▶ _Activity_
Return each line exactly, beginning with the one that has "However, the Forge" and finishing with the final line of the material. Drop any pictures.

▶ _Source records_
.....

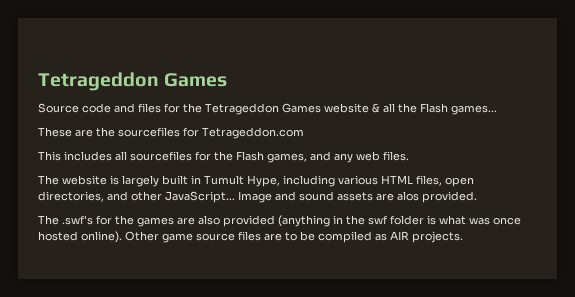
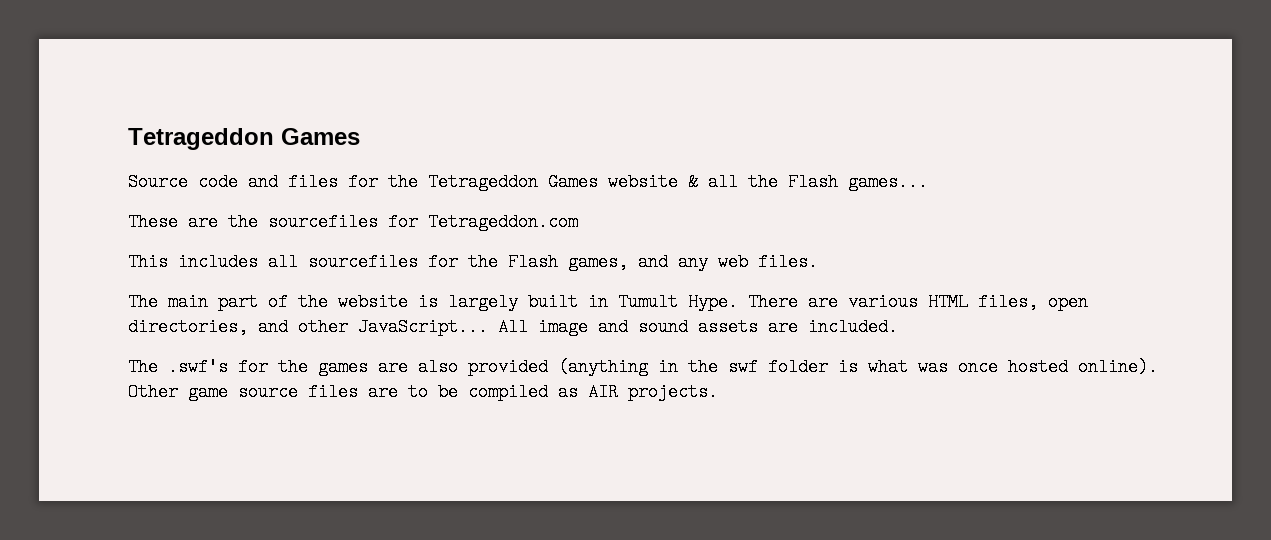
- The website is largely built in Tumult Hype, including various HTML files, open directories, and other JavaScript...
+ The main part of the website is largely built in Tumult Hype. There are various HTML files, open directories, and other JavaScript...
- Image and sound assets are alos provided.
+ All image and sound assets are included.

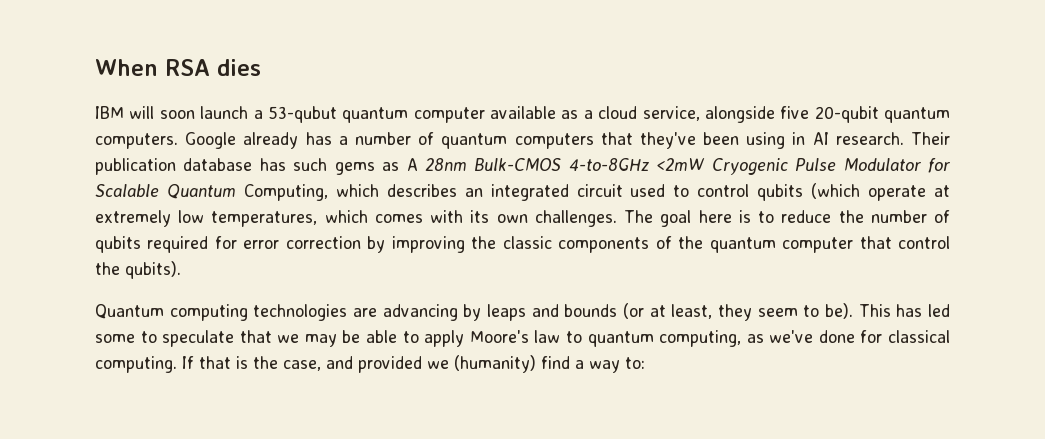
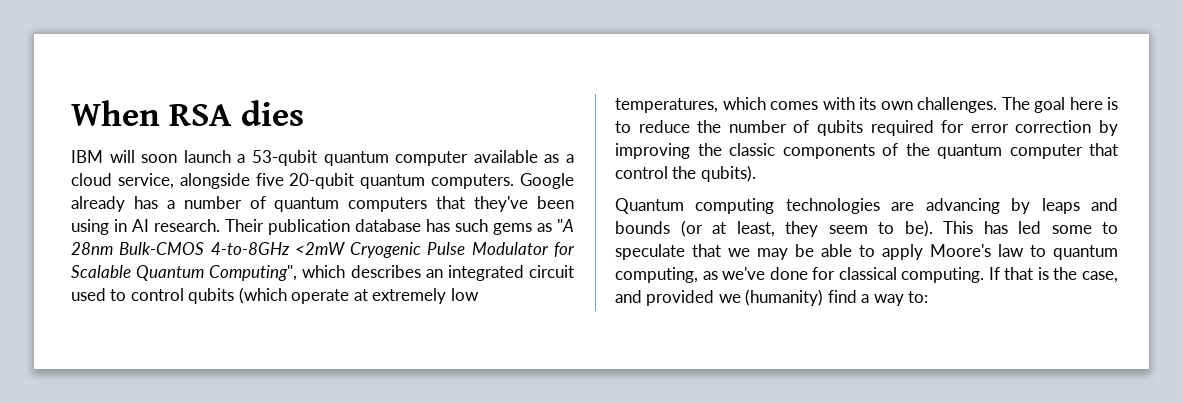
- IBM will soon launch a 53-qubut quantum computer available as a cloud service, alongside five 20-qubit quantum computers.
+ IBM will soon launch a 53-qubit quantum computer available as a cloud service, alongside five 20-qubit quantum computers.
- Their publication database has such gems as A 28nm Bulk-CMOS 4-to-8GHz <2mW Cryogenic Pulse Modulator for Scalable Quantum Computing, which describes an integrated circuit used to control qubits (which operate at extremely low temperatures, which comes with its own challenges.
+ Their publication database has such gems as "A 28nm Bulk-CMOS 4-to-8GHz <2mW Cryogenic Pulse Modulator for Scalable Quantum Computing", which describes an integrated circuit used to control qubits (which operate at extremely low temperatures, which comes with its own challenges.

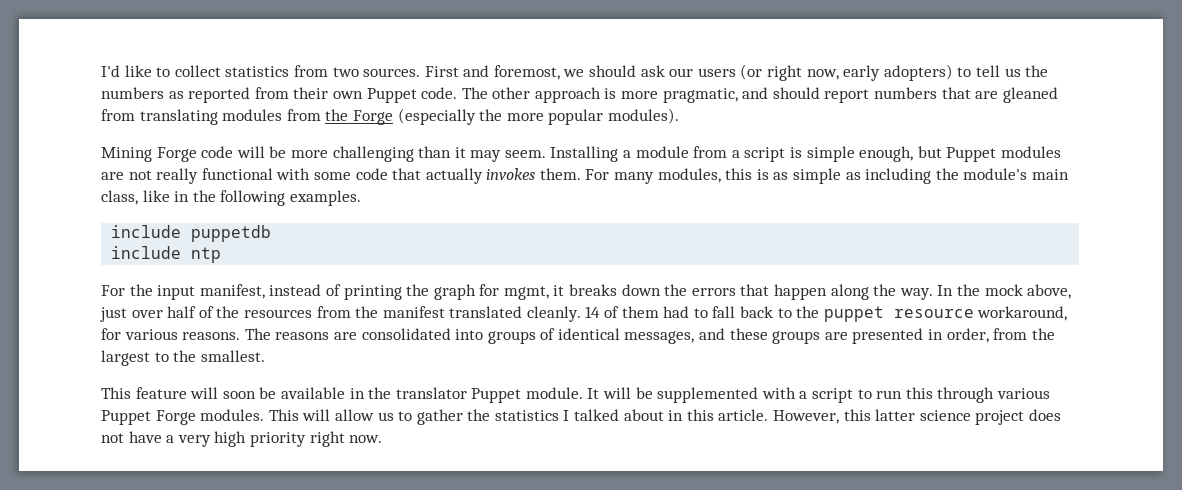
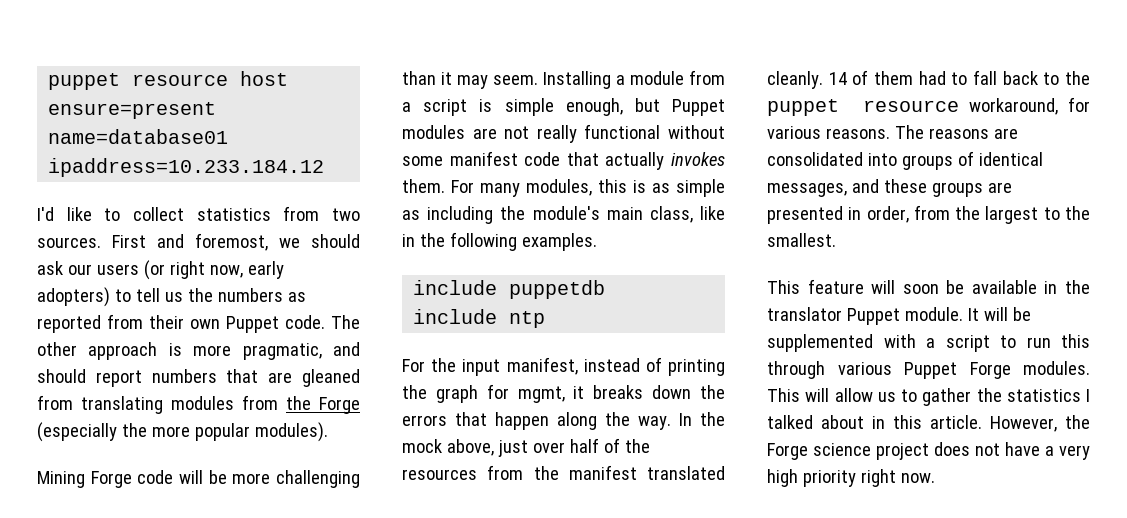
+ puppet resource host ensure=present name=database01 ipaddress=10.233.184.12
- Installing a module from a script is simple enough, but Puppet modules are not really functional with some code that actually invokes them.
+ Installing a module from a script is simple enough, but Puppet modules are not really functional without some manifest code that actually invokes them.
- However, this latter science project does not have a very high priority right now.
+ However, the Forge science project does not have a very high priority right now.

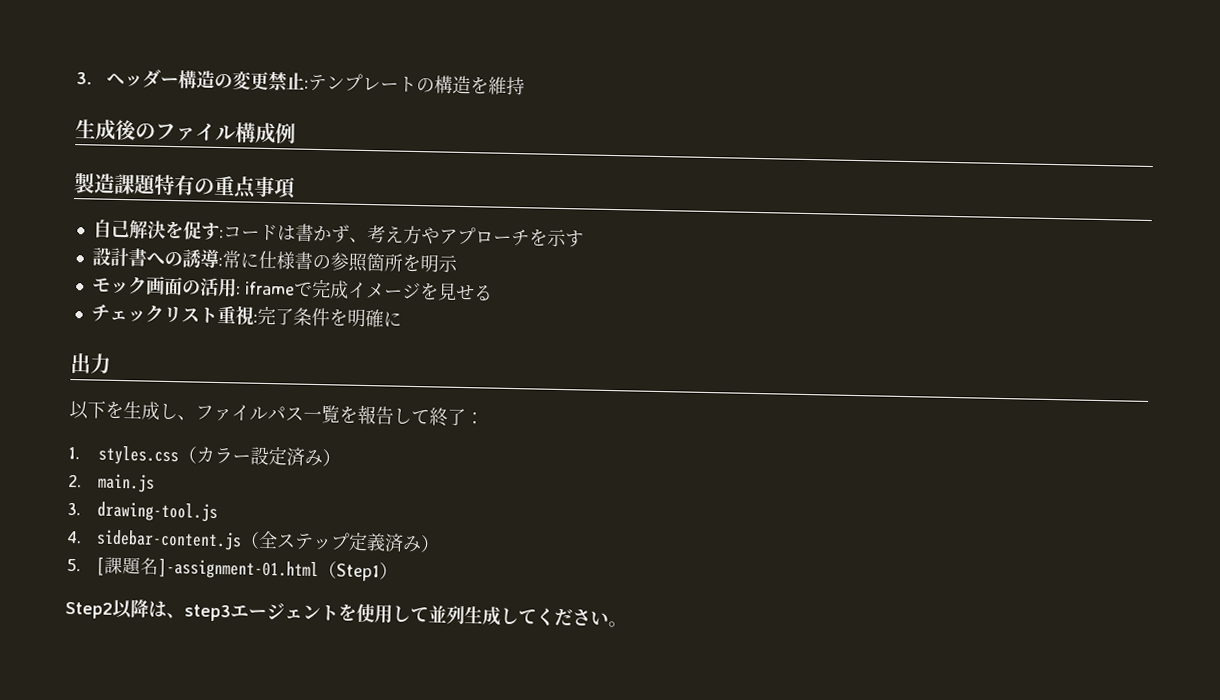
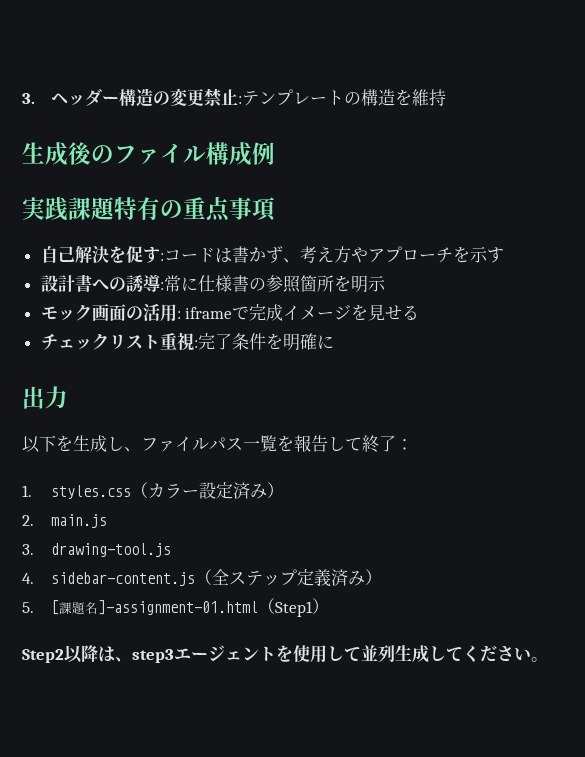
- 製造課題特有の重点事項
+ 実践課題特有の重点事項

.....

▶ _Task output_
+ However, the Forge science project does not have a very high priority right now.

- 製造課題特有の重点事項
+ 実践課題特有の重点事項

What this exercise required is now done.